Quick, grab the can and toss it over your shoulder before it goes over the cliff
by digby
Ezra reports what he’s hearing about a potential deal:
The outline of the emerging Senate deal is this: The government is funded until Jan. 15. The debt ceiling is lifted until Feb. 7. There are a handful of basically meaningless Affordable Care Act changes: Stronger income verification, which Republicans want, and a one-year delay on labor paying into state reinsurance pools, which Democrats want. Oh, and there’s a bicameral budget committee that needs to report back by Dec. 13.
He says that because a government shut down deal expires just as a new round of sequestration cuts are scheduled to take place in January, the fight will now be about lifting sequestration:
That’s what the Democrats want. It’s also what some Republicans, including Rep. Paul Ryan and Grover Norquist want. But it’s not been what the Ted Cruz wing of the Republican Party wants. The question now is how much pull they really have.
It’s true that this shuts out the Ted Cruz wing. But is that what we are defining as a win now? Because Ted Cruz wasn’t in congress the last time the GOP pulled this stunt, so I don’t know that simply shutting down this Obamacare demand gets the job done. (Still, we live in hope…) In fact, it seems to me that by pushing the negotiations right up against the next round of sequester cuts, the Republicans will potentially have yet another hostage — along with the threat of another government shutdown and another debt ceiling breach. What am I missing?

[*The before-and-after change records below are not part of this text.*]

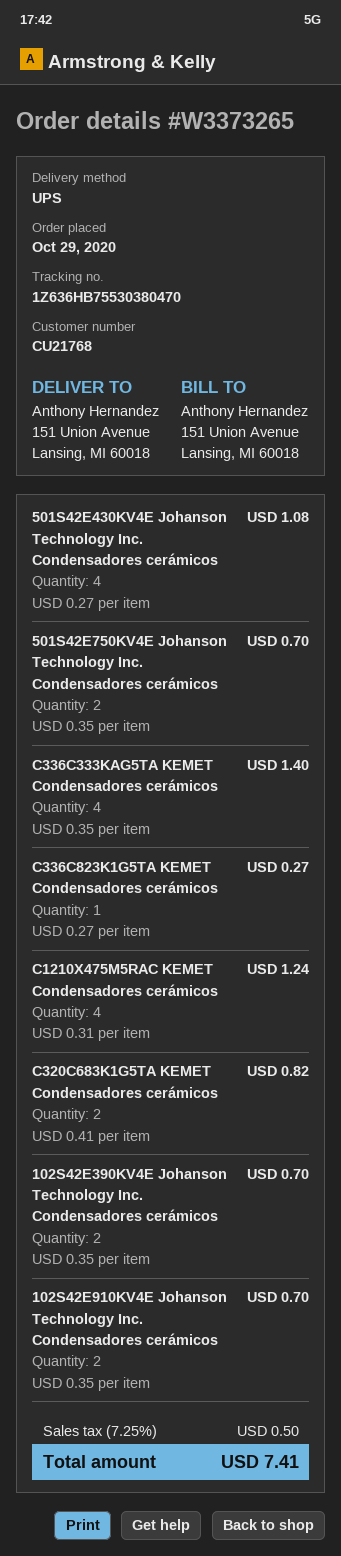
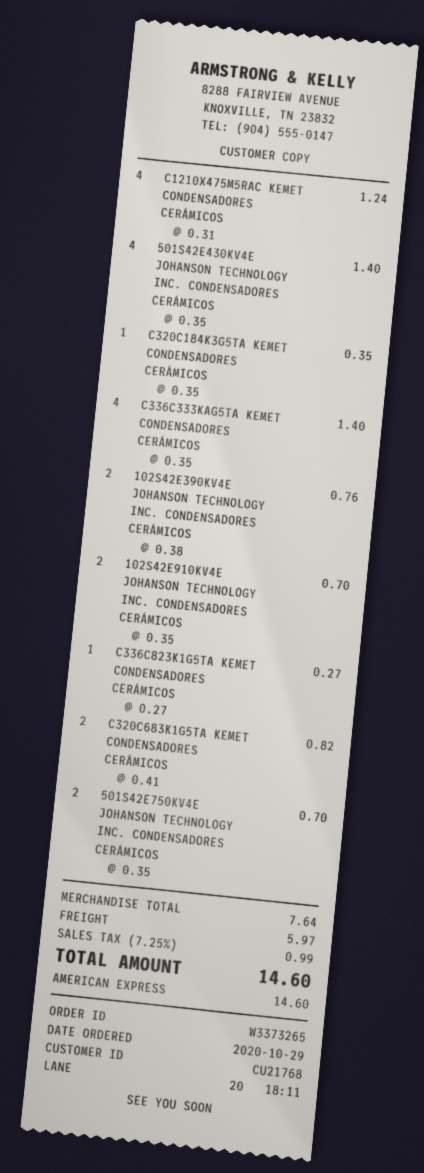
501S42E430KV4E Johanson Technology Inc. Condensadores cerámicos: 4 x 0.27 = 1.08 -> 4 x 0.35 = 1.40
102S42E390KV4E Johanson Technology Inc. Condensadores cerámicos: 2 x 0.35 = 0.70 -> 2 x 0.38 = 0.76
C320C184K3G5TA KEMET CONDENSADORES CERÁMICOS: none -> 1 x 0.35 = 0.35
shipping: none -> 5.97
tax: 7.25% = 0.50 -> 7.25% = 0.99
total: 7.41 -> 14.60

There is a chance that public opinion will chastise the GOP enough that they will behave less like animals and more like decent human beings in this next round. (Again, we live in hope.) But with alleged progressive Dick Durbin extolling the virtues of Simpson-Bowles on TV this week-end while Paul Ryan massages the wingnuts with Randian cant, I think we should be careful before declaring victory and assuming that the end game will be that the Republicans agree to lift sequestration, raise the debt limit and keep the government open. (Not that Ezra’s saying that, mind you. He just says it won’t be about repealing Obamacare and will be about sequestration, which may very well be true.)
Anyway, who knows if this is even possible? But virtually everyone on TV is saying pretty much the same thing and that Boehner and McConnell are strategizing together to get something along these lines done, presumably by Boehner agreeing to drop his self-imposed Hastert Rule and allow a vote. (One also assumes he feels he will keep his job by doing this …)

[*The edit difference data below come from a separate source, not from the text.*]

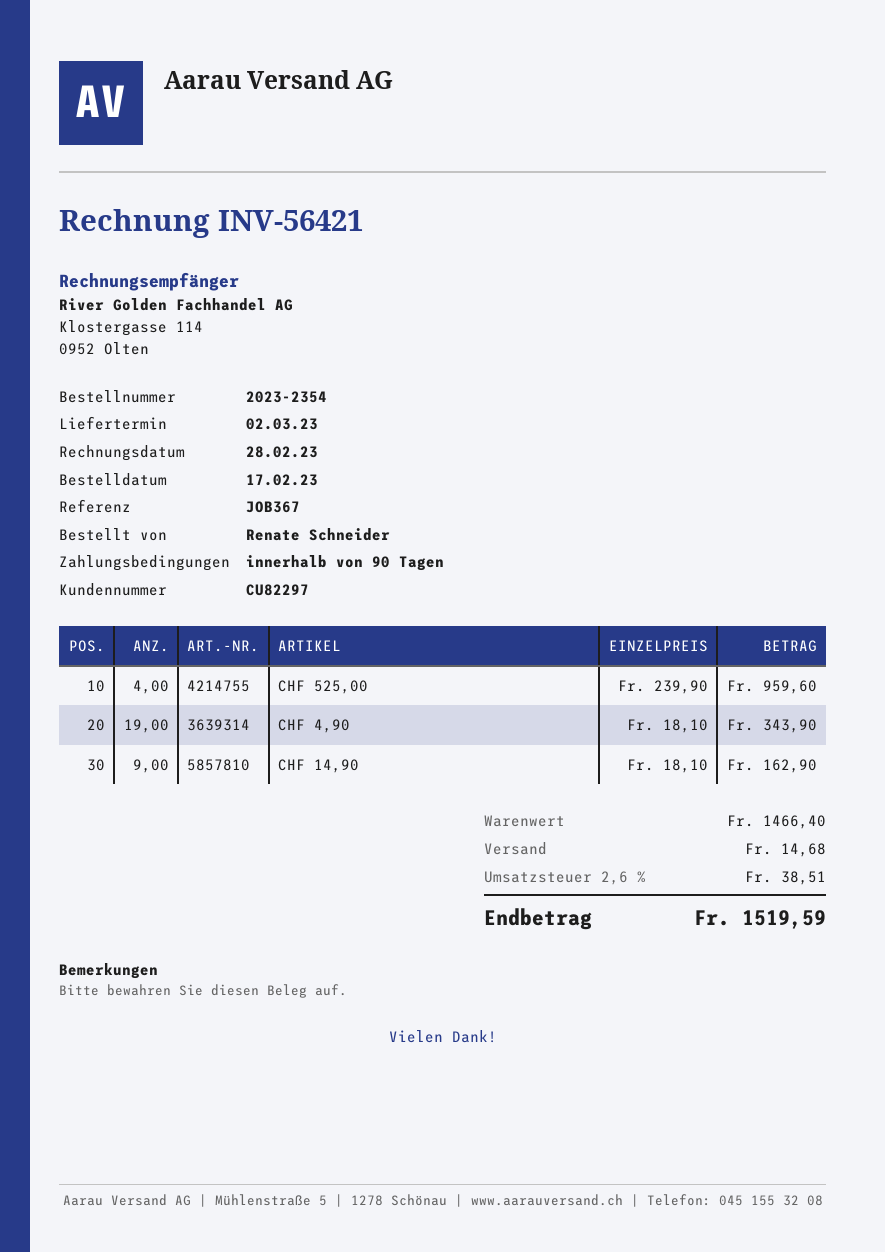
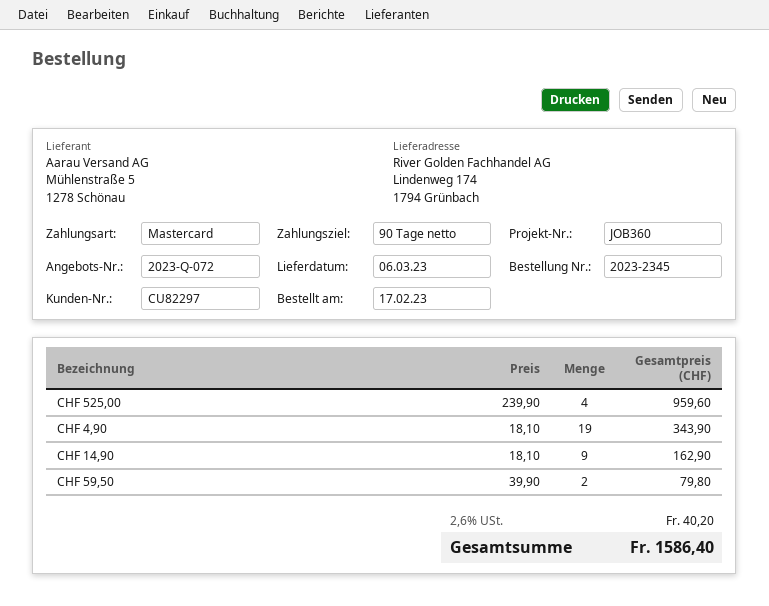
order number: 2023-2354 -> 2023-2345
delivery date: 2023-03-02 -> 2023-03-06
reference: JOB367 -> JOB360
CHF 59,50: none -> 2 x 39.90 = 79.80
shipping: 14.68 -> none
tax: 2.6% = 38.51 -> 2.6% = 40.20
total: 1519.59 -> 1586.40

Just for kicks, let’s revisit what the GOP had on the agenda before the looney tunes decided to turn this into an Obamacare clown show this past summer:
On the next, upcoming debt-ceiling measure, Boehner promised it would “be tied to things that get us on the ten-year path to balance,” as South Carolina representative Mick Mulvaney put it at a “Conversations With Conservatives” event co-hosted by the Heritage Foundation on Wednesday.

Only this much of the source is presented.